Below are some records. How many of their lines contain the string "APIs"? Answer with the number alone.

§ Revision comparison data
________________

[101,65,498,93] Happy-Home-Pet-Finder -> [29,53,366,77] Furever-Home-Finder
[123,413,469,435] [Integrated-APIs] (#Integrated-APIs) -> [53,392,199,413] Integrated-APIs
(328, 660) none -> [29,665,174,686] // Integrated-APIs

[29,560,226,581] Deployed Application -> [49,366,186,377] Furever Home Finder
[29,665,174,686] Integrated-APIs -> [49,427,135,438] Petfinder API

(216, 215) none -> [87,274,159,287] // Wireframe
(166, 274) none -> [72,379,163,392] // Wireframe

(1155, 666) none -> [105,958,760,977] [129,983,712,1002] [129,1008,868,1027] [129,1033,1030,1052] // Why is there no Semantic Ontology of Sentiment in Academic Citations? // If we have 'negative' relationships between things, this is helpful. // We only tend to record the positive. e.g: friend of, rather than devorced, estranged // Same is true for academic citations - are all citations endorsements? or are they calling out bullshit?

________________

§ Solution
3